• _EXERCISE PROMPT_:
Reproduce the entire listing exactly as written, apart from its pictures.
★ ★ ★ ★
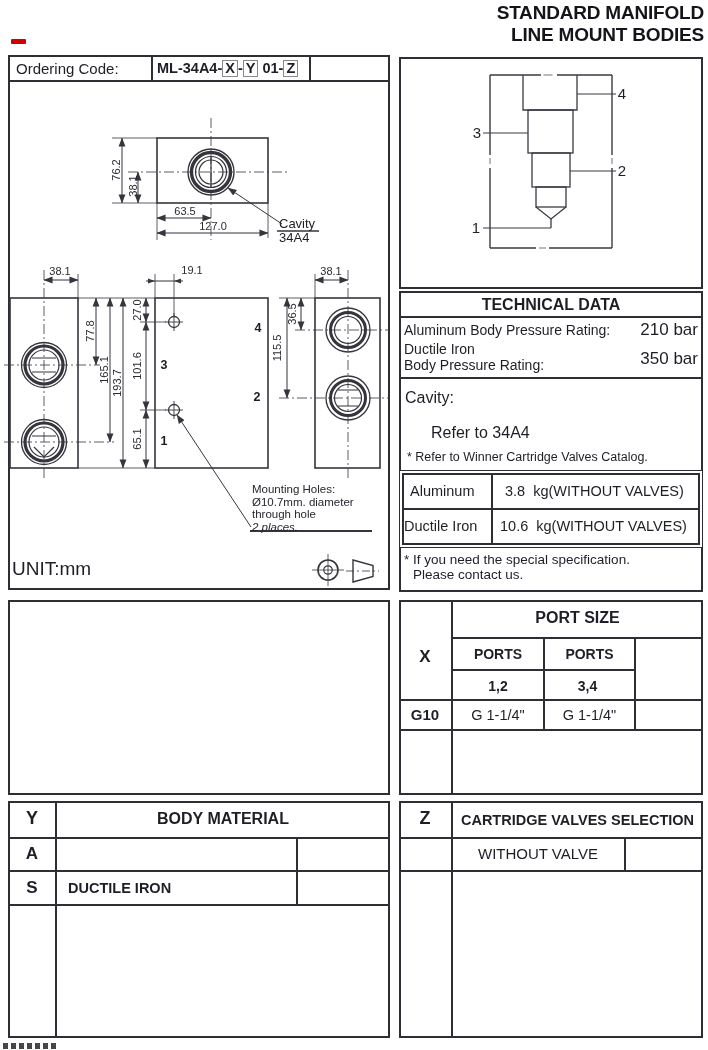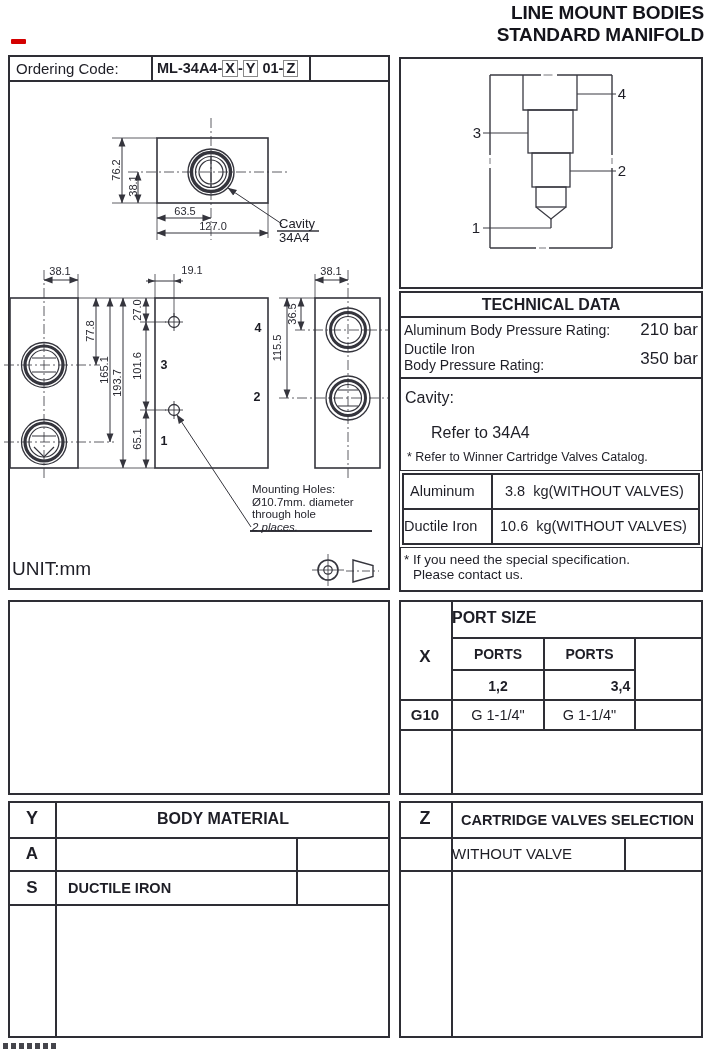--- a/index.html
+++ b/index.html
@@ -30,8 +30,8 @@
 <div class="page">
 
   <div class="title">
+    <div>STANDARD MANIFOLD</div>
     <div>LINE MOUNT BODIES</div>
-    <div>STANDARD MANIFOLD</div>
   </div>
   <div class="reddash"></div>
 

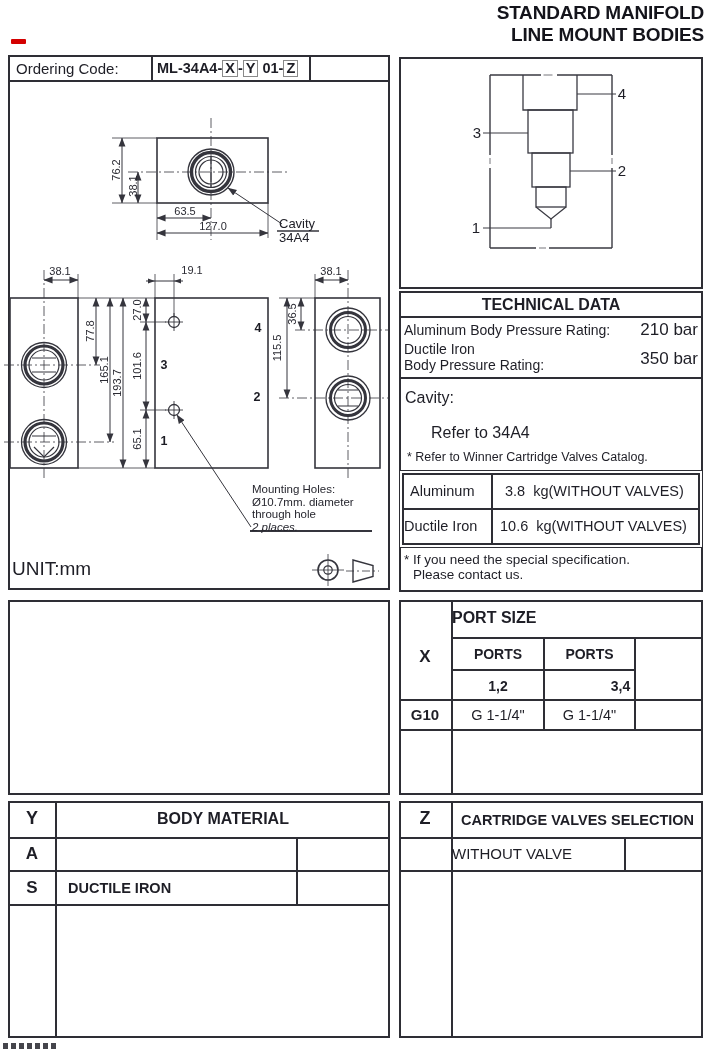--- a/index.html
+++ b/index.html
@@ -224,7 +224,7 @@
   <div class="t" style="left:413px;top:567px;font-size:13.5px;">Please contact us.</div>
 
   <div class="vl" style="left:451px;top:601px;width:2px;height:193px;"></div>
-  <div class="t b" style="left:452px;top:609px;width:251px;text-align:left;font-size:16px;">PORT SIZE</div>
+  <div class="t b" style="left:452px;top:609px;width:251px;text-align:center;font-size:16px;">PORT SIZE</div>
   <div class="hl" style="left:452px;top:637px;width:250px;"></div>
   <div class="t b" style="left:399px;top:647px;width:52px;text-align:center;font-size:17px;">X</div>
   <div class="t b" style="left:452px;top:646px;width:92px;text-align:center;font-size:14px;">PORTS</div>

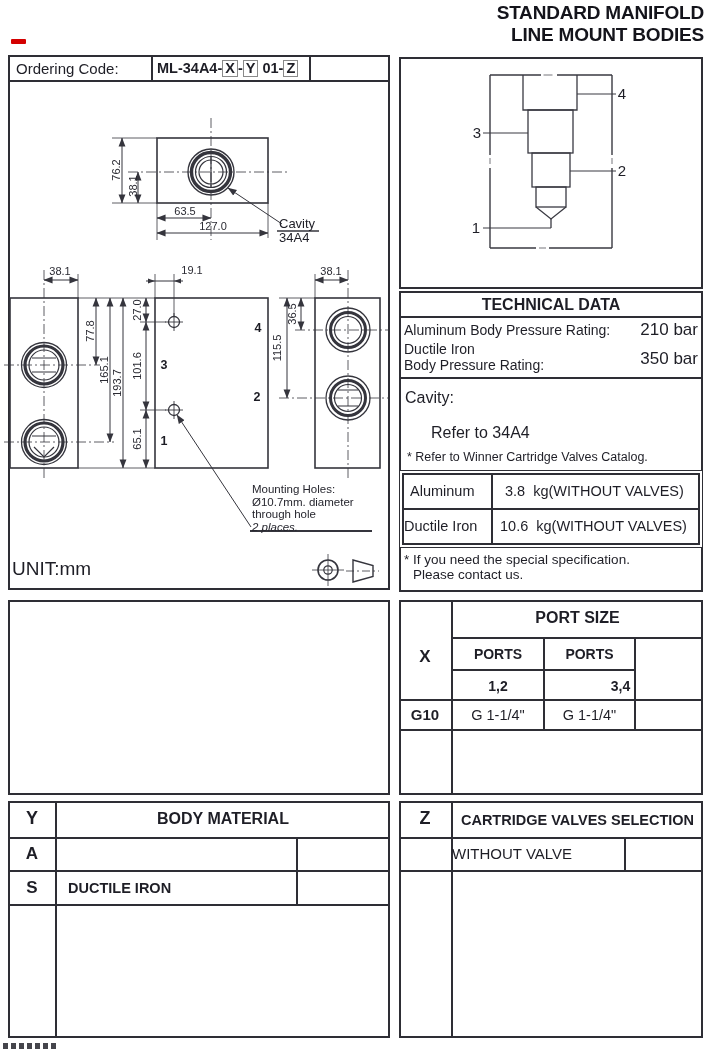--- a/index.html
+++ b/index.html
@@ -231,7 +231,7 @@
   <div class="t b" style="left:544px;top:646px;width:91px;text-align:center;font-size:14px;">PORTS</div>
   <div class="hl" style="left:452px;top:669px;width:183px;"></div>
   <div class="t b" style="left:452px;top:678px;width:92px;text-align:center;font-size:14px;">1,2</div>
-  <div class="t b" style="left:544px;top:678px;width:87px;text-align:center;font-size:14px;margin-left:33px;">3,4</div>
+  <div class="t b" style="left:544px;top:678px;width:87px;text-align:center;font-size:14px;">3,4</div>
   <div class="vl" style="left:543px;top:638px;height:92px;"></div>
   <div class="vl" style="left:634px;top:638px;height:92px;"></div>
   <div class="hl" style="left:401px;top:699px;width:301px;"></div>

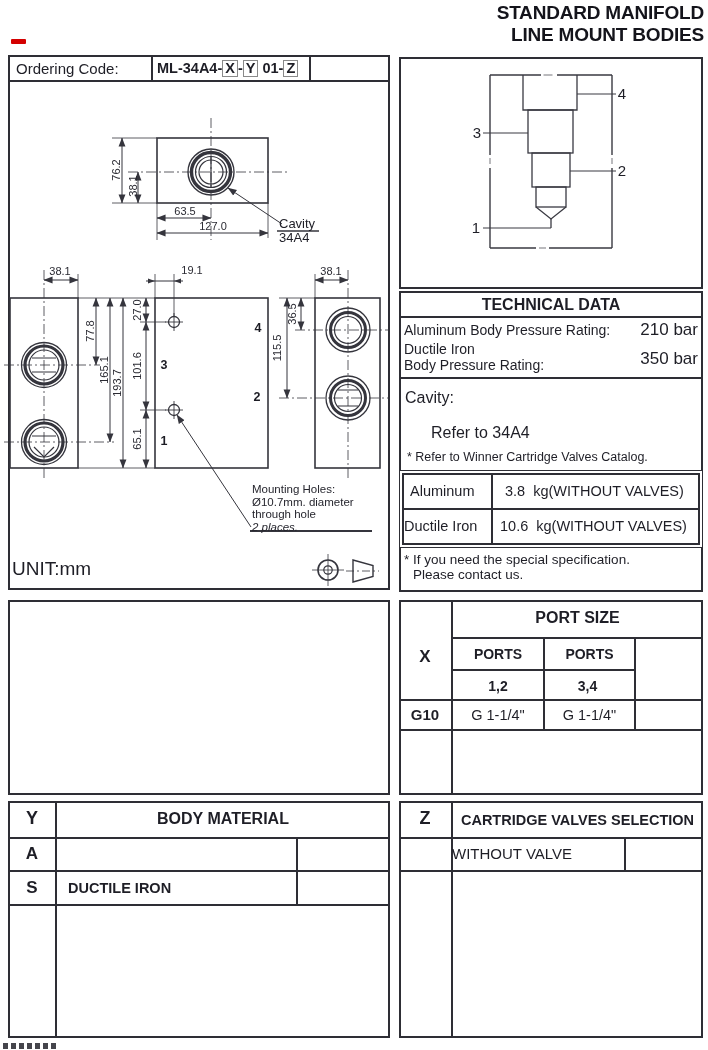--- a/index.html
+++ b/index.html
@@ -255,7 +255,7 @@
   <div class="t b" style="left:399px;top:808px;width:52px;text-align:center;font-size:18px;">Z</div>
   <div class="t b" style="left:452px;top:812px;width:251px;text-align:center;font-size:14.5px;">CARTRIDGE VALVES SELECTION</div>
   <div class="hl" style="left:400px;top:837px;width:301px;height:2px;"></div>
-  <div class="t" style="left:452px;top:845px;width:146px;text-align:left;font-size:15px;">WITHOUT VALVE</div>
+  <div class="t" style="left:452px;top:845px;width:146px;text-align:right;font-size:15px;">WITHOUT VALVE</div>
   <div class="vl" style="left:624px;top:838px;height:33px;"></div>
   <div class="hl" style="left:400px;top:870px;width:301px;"></div>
★ ★ ★ ★
• _YOUR RESPONSE_:
--- a/index.html
+++ b/index.html
@@ -30,8 +30,8 @@
 <div class="page">
 
   <div class="title">
+    <div>STANDARD MANIFOLD</div>
     <div>LINE MOUNT BODIES</div>
-    <div>STANDARD MANIFOLD</div>
   </div>
   <div class="reddash"></div>
 

--- a/index.html
+++ b/index.html
@@ -224,7 +224,7 @@
   <div class="t" style="left:413px;top:567px;font-size:13.5px;">Please contact us.</div>
 
   <div class="vl" style="left:451px;top:601px;width:2px;height:193px;"></div>
-  <div class="t b" style="left:452px;top:609px;width:251px;text-align:left;font-size:16px;">PORT SIZE</div>
+  <div class="t b" style="left:452px;top:609px;width:251px;text-align:center;font-size:16px;">PORT SIZE</div>
   <div class="hl" style="left:452px;top:637px;width:250px;"></div>
   <div class="t b" style="left:399px;top:647px;width:52px;text-align:center;font-size:17px;">X</div>
   <div class="t b" style="left:452px;top:646px;width:92px;text-align:center;font-size:14px;">PORTS</div>

--- a/index.html
+++ b/index.html
@@ -231,7 +231,7 @@
   <div class="t b" style="left:544px;top:646px;width:91px;text-align:center;font-size:14px;">PORTS</div>
   <div class="hl" style="left:452px;top:669px;width:183px;"></div>
   <div class="t b" style="left:452px;top:678px;width:92px;text-align:center;font-size:14px;">1,2</div>
-  <div class="t b" style="left:544px;top:678px;width:87px;text-align:center;font-size:14px;margin-left:33px;">3,4</div>
+  <div class="t b" style="left:544px;top:678px;width:87px;text-align:center;font-size:14px;">3,4</div>
   <div class="vl" style="left:543px;top:638px;height:92px;"></div>
   <div class="vl" style="left:634px;top:638px;height:92px;"></div>
   <div class="hl" style="left:401px;top:699px;width:301px;"></div>

--- a/index.html
+++ b/index.html
@@ -255,7 +255,7 @@
   <div class="t b" style="left:399px;top:808px;width:52px;text-align:center;font-size:18px;">Z</div>
   <div class="t b" style="left:452px;top:812px;width:251px;text-align:center;font-size:14.5px;">CARTRIDGE VALVES SELECTION</div>
   <div class="hl" style="left:400px;top:837px;width:301px;height:2px;"></div>
-  <div class="t" style="left:452px;top:845px;width:146px;text-align:left;font-size:15px;">WITHOUT VALVE</div>
+  <div class="t" style="left:452px;top:845px;width:146px;text-align:right;font-size:15px;">WITHOUT VALVE</div>
   <div class="vl" style="left:624px;top:838px;height:33px;"></div>
   <div class="hl" style="left:400px;top:870px;width:301px;"></div>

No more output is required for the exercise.